Instructions for the task – Go through the records and copy each line where the word "البشري" occurs.

Records shown –
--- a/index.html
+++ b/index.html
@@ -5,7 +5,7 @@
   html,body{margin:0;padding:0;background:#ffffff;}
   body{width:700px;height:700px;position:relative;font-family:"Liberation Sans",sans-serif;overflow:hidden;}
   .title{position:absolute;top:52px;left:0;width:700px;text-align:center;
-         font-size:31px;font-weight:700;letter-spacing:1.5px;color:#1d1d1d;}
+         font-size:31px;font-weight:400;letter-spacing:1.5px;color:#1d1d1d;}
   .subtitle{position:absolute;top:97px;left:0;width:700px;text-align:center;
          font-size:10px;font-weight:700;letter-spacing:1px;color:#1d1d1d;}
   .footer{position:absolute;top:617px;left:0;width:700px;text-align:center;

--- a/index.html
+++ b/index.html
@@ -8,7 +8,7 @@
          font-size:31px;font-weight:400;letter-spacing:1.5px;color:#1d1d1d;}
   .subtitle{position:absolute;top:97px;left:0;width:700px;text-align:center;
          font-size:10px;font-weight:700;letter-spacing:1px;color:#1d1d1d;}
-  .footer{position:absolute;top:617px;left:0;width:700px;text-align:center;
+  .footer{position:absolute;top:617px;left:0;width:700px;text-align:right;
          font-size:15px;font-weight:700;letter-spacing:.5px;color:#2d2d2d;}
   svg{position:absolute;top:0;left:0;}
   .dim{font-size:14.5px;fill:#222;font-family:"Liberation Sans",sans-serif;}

==

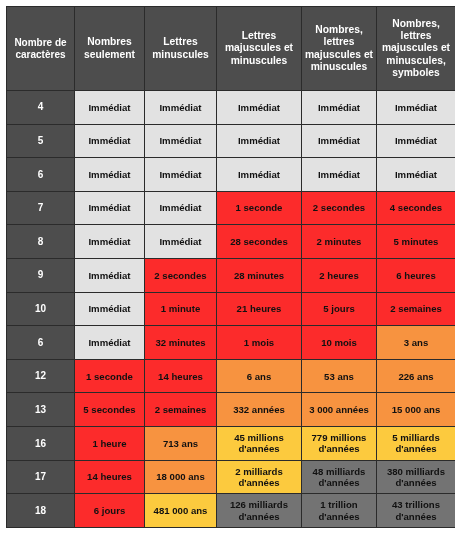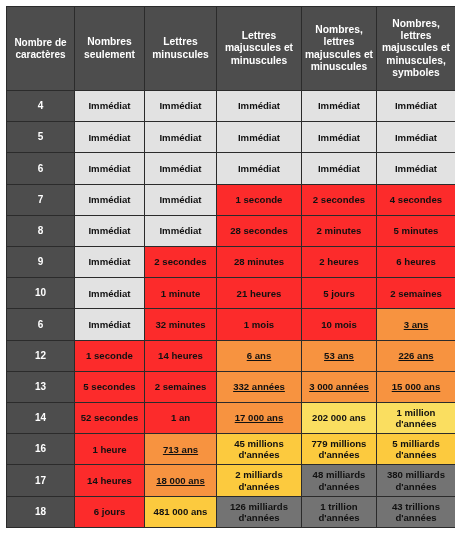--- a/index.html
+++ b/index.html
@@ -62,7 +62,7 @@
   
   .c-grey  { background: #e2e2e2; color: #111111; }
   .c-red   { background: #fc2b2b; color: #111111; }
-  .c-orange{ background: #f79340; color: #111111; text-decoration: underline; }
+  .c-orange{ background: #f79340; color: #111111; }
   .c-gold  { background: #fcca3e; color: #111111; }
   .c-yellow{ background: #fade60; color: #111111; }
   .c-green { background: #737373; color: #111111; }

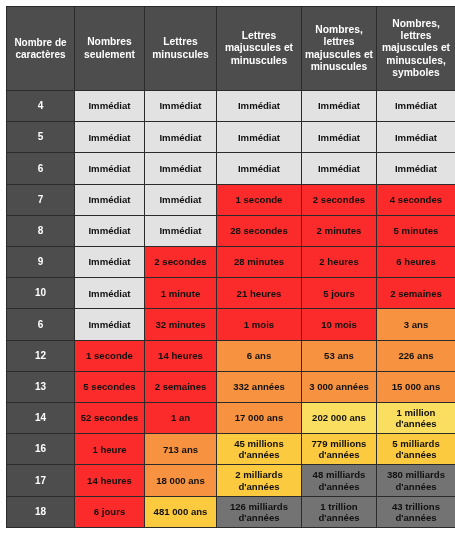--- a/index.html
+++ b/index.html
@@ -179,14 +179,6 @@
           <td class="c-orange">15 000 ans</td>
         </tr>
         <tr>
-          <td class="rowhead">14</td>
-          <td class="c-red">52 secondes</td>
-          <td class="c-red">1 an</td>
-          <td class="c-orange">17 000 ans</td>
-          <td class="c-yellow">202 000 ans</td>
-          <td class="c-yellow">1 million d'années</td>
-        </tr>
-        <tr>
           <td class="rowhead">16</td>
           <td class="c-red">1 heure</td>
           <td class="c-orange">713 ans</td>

* * *

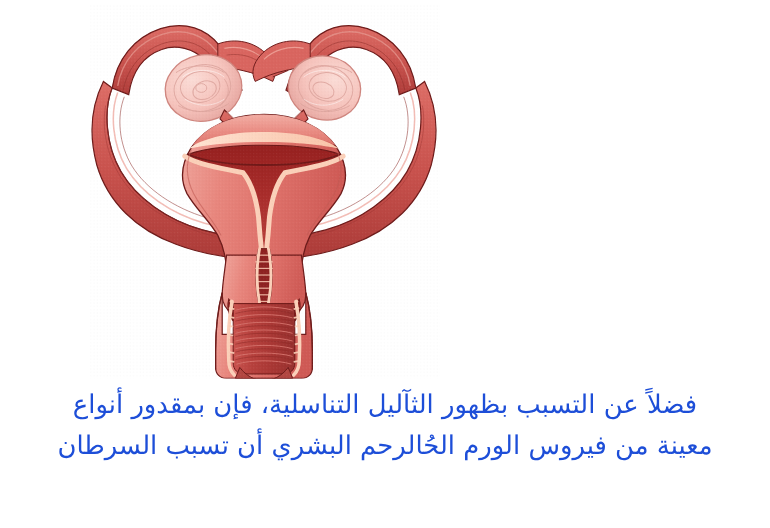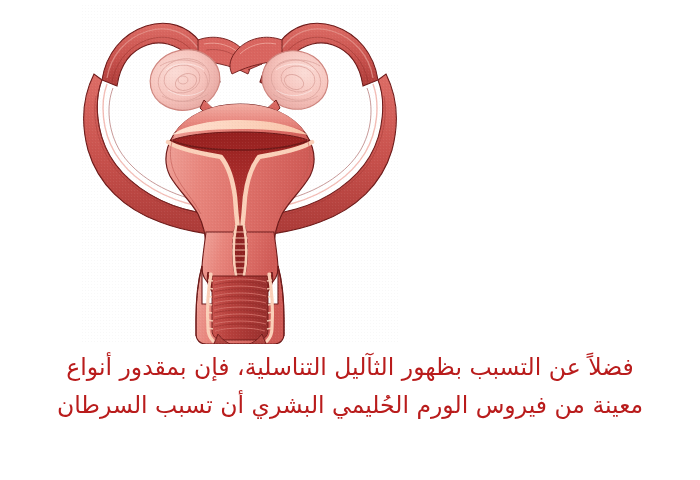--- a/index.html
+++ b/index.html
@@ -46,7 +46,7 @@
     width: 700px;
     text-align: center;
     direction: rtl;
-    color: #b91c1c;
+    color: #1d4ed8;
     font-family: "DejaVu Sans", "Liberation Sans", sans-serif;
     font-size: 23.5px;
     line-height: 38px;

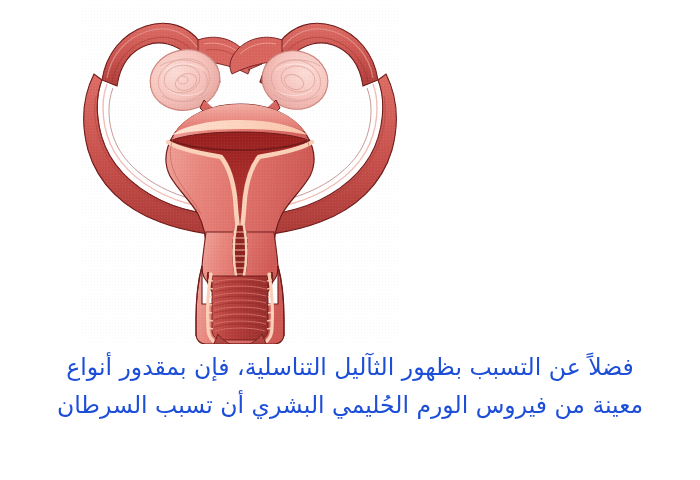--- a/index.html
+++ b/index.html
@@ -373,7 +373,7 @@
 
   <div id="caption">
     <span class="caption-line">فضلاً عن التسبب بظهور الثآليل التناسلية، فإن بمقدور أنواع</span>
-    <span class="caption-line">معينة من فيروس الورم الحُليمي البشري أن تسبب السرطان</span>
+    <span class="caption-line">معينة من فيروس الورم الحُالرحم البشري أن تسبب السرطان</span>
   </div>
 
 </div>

The answer –
-    <span class="caption-line">معينة من فيروس الورم الحُليمي البشري أن تسبب السرطان</span>
+    <span class="caption-line">معينة من فيروس الورم الحُالرحم البشري أن تسبب السرطان</span>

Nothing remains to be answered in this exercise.